猫と笑顔とミルクティー~あの雨の日に~
「さって!寝ようか!」

「うん」

ハーブティーも飲み終わり、時刻は午前1時20分。もう遅いからこのまま楓の家に泊めて貰う事になった。

スタンドの灯りだけを点けて、他の電気は消して布団に潜る。真っ暗にしないのは、寝ていて突然小説のアイデアが浮かんだ時に咄嗟にメモが出来るようになんだって。だから、楓の枕元にはメモ帳とペンが常備されている。しかもこれはベッド周辺に限らず、トイレや洗面所、キッチンや玄関先など至る所に。

「じゃ、おやすみ~」

「おやすみなさい」

モソモソと寝返りを打って寝やすい体制になる。だけど、目を瞑ると色々思い出して逆に目が冴えちゃって寝られない。

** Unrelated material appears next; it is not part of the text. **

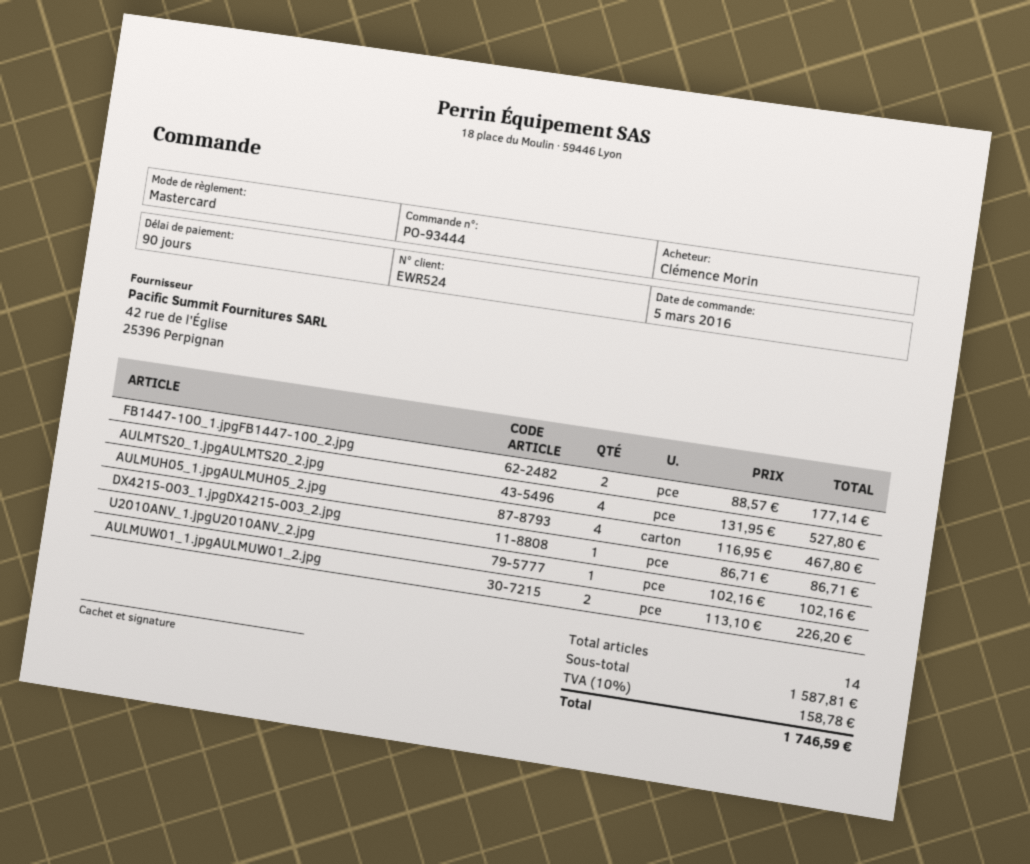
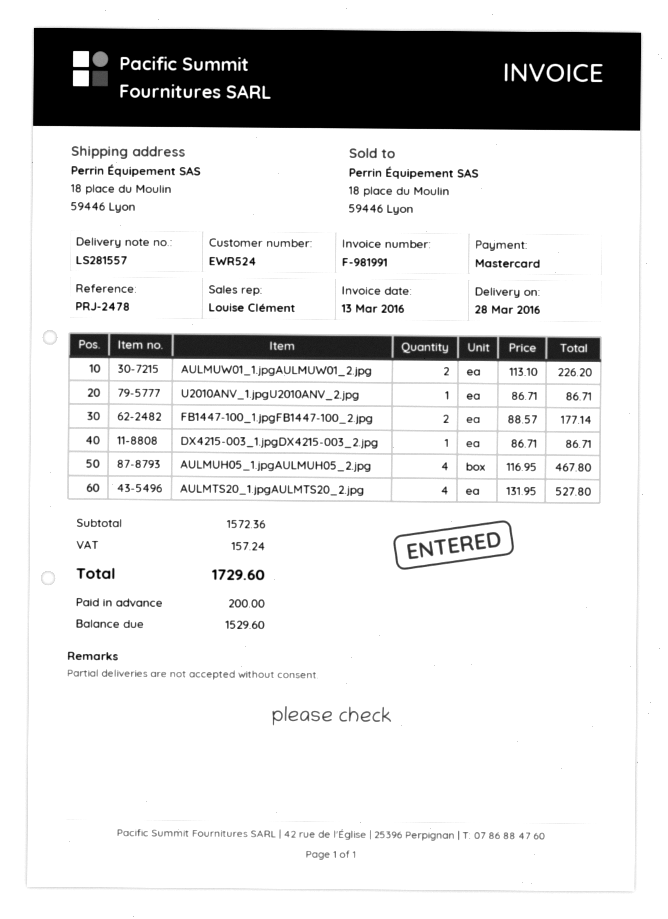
U2010ANV_1.jpgU2010ANV_2.jpg: 1 x 102.16 = 102.16 -> 1 x 86.71 = 86.71
subtotal: 1587.81 -> 1572.36
tax: 158.78 -> 157.24
total: 1746.59 -> 1729.60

三毛さんの唇の感触とか、熱かった手の温度とか、写真立てが割れた時の三毛さんの悲しそうな顔とか……。

モヤモヤモヤモヤと、頭も心もずーっと濃い霧がかかった様にスッキリしない。

そもそも、どうしてあんな展開になったんだろう。三毛さんはどう言うつもりであんな事をしたのか?

会話の中でなにかきっかけが三毛さんにはあったのかもしれないけど私には分からない。